Provided records
<<<<

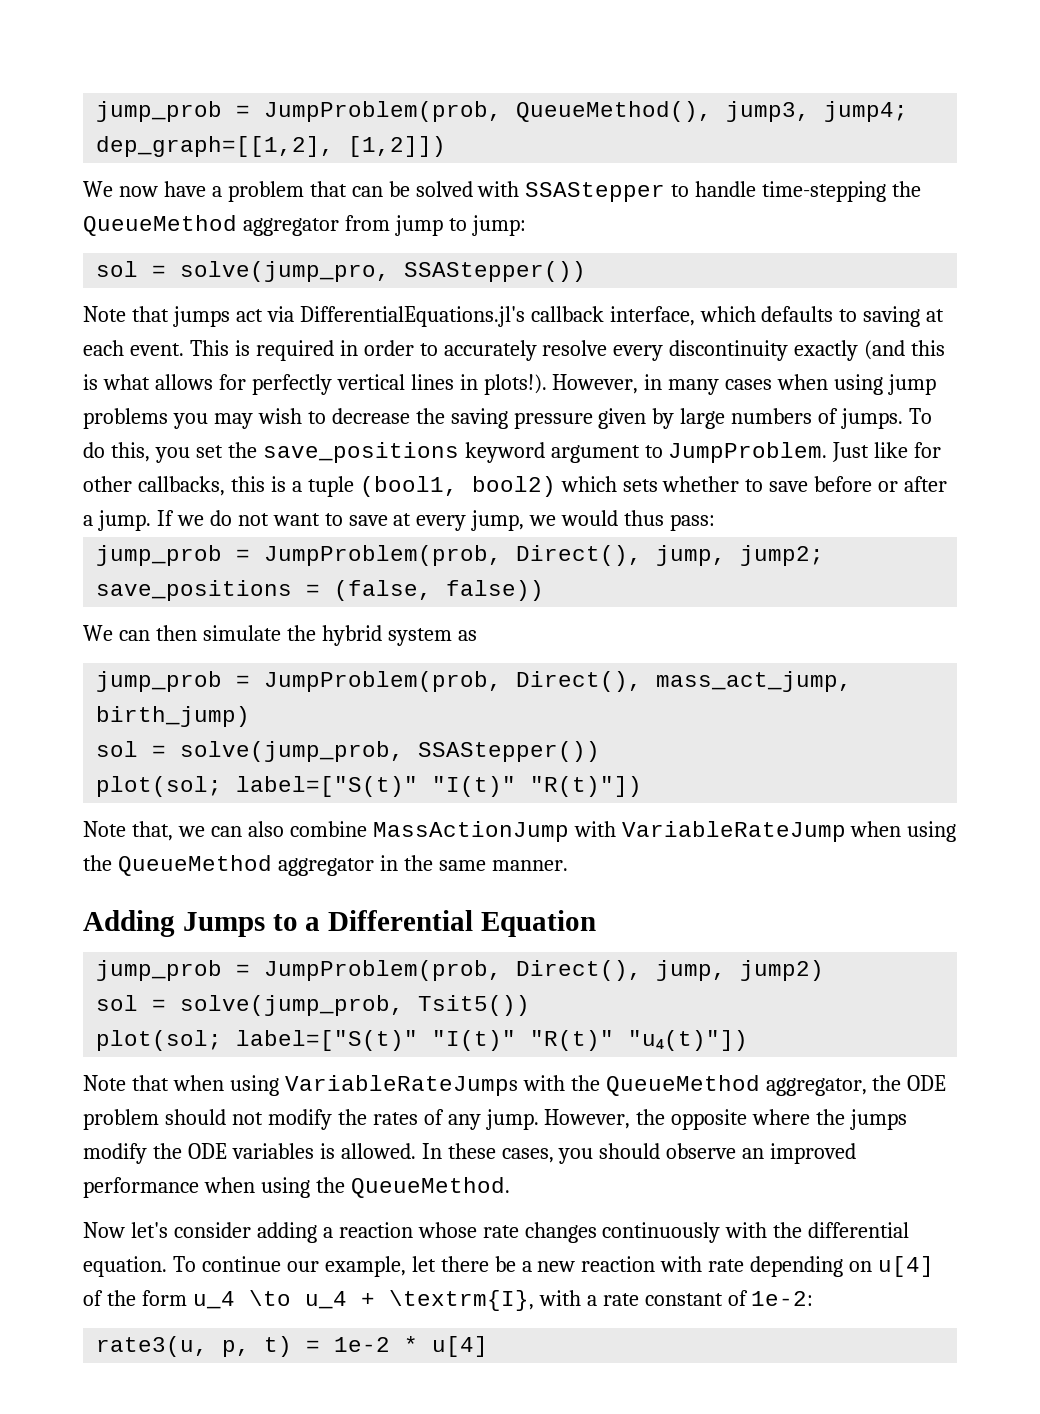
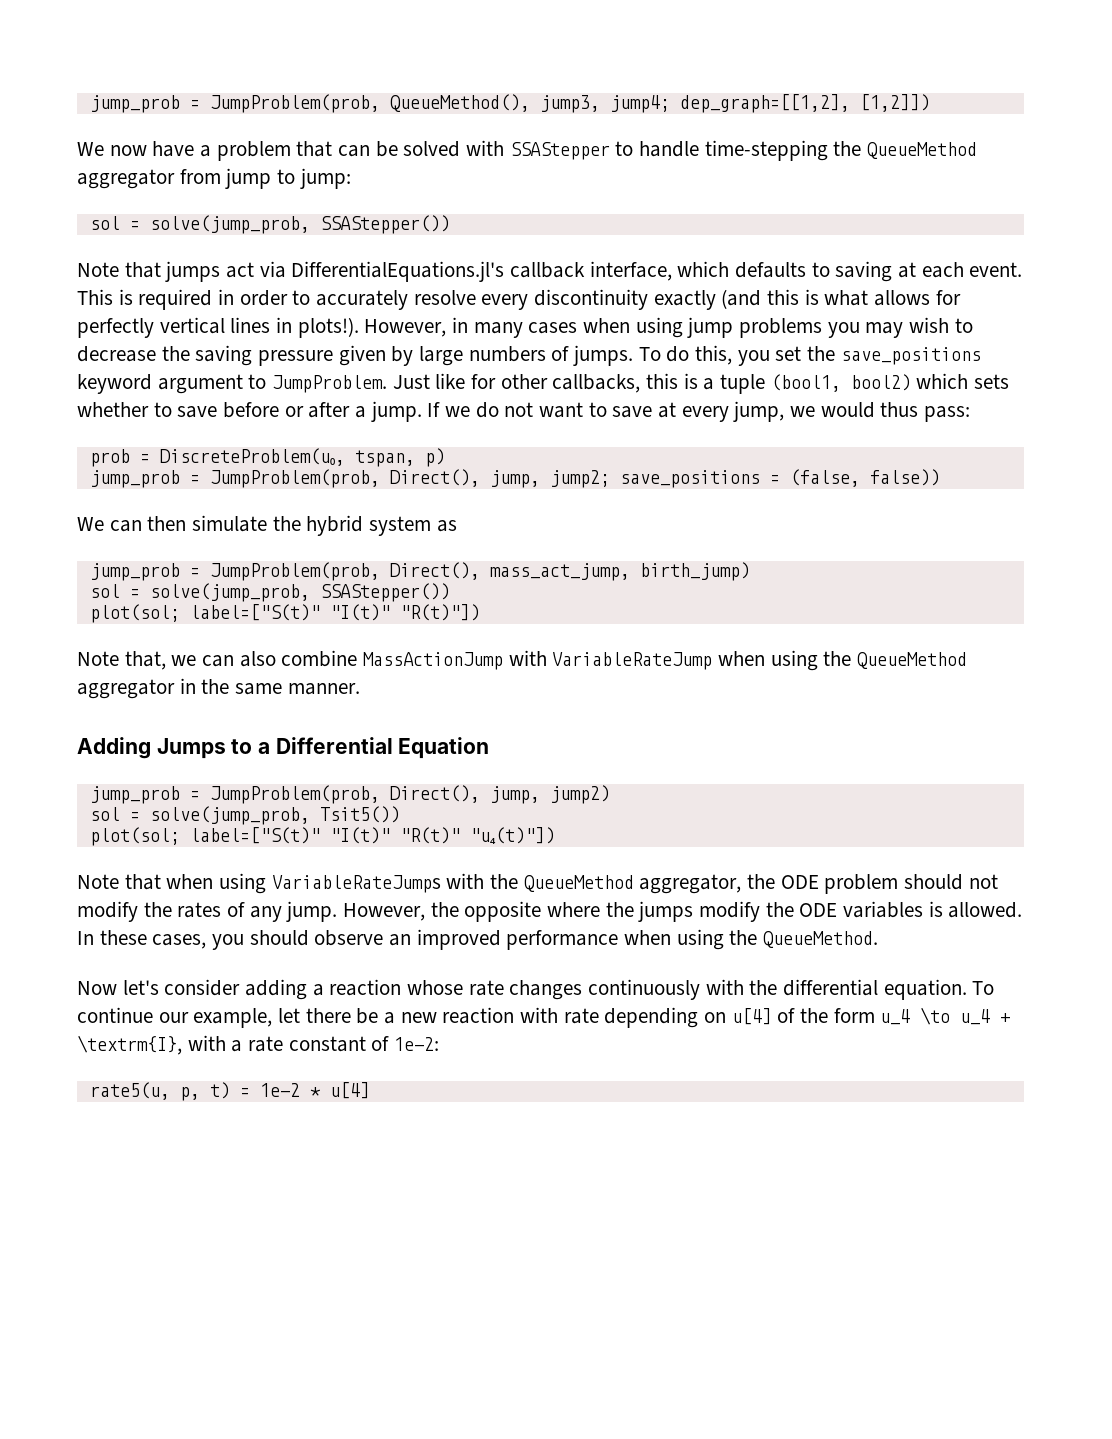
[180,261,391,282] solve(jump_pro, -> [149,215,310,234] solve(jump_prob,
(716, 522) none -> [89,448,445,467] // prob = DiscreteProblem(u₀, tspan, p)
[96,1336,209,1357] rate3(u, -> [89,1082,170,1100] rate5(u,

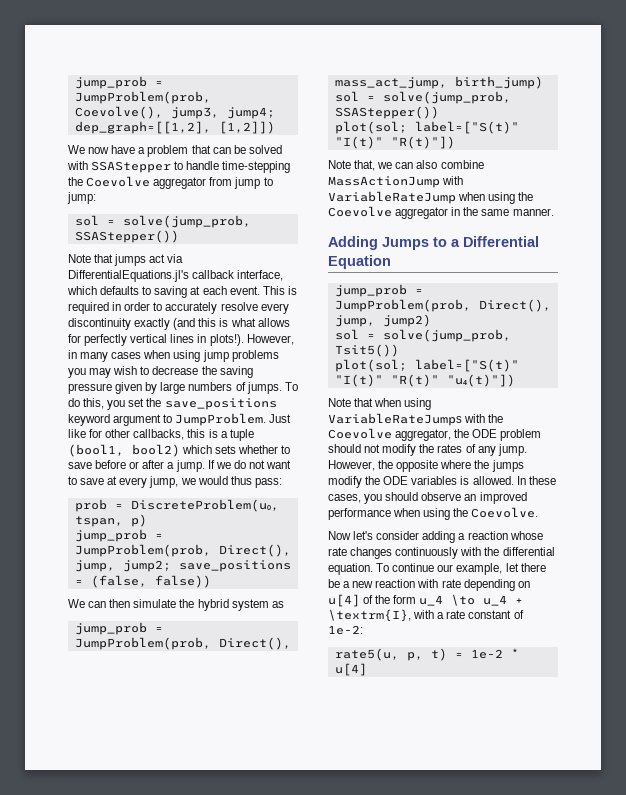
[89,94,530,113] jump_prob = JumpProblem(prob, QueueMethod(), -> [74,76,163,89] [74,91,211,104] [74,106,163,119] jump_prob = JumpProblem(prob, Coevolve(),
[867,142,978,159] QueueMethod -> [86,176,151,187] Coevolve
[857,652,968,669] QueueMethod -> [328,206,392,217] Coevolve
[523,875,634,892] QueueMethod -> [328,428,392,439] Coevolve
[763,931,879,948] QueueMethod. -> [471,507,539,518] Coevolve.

>>>>
<<<<

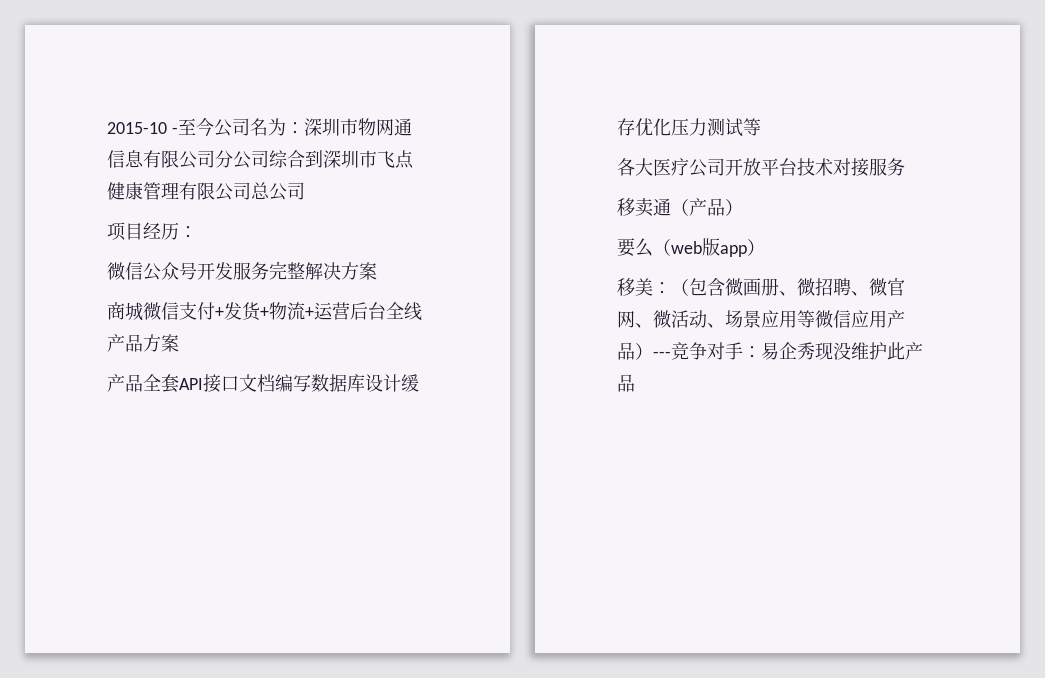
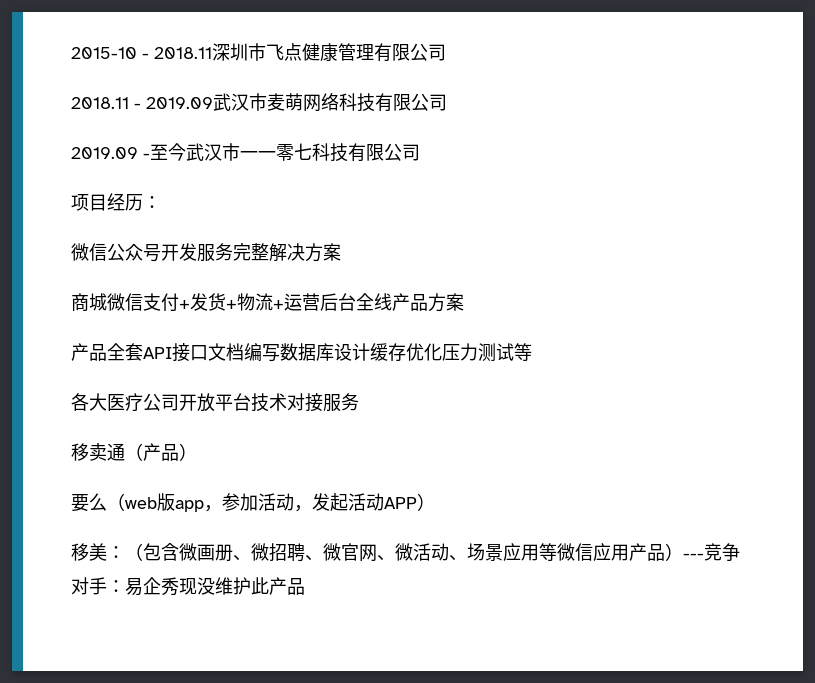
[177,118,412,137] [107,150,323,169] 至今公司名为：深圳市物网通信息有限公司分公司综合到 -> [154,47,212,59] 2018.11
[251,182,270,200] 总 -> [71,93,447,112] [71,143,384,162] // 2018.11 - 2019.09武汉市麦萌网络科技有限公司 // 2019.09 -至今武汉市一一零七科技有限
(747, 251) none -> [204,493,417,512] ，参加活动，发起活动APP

>>>>

About this exercise
In the entries above, find each line with the string "none" and copy it.

Exercise solution
(716, 522) none -> [89,448,445,467] // prob = DiscreteProblem(u₀, tspan, p)
(747, 251) none -> [204,493,417,512] ，参加活动，发起活动APP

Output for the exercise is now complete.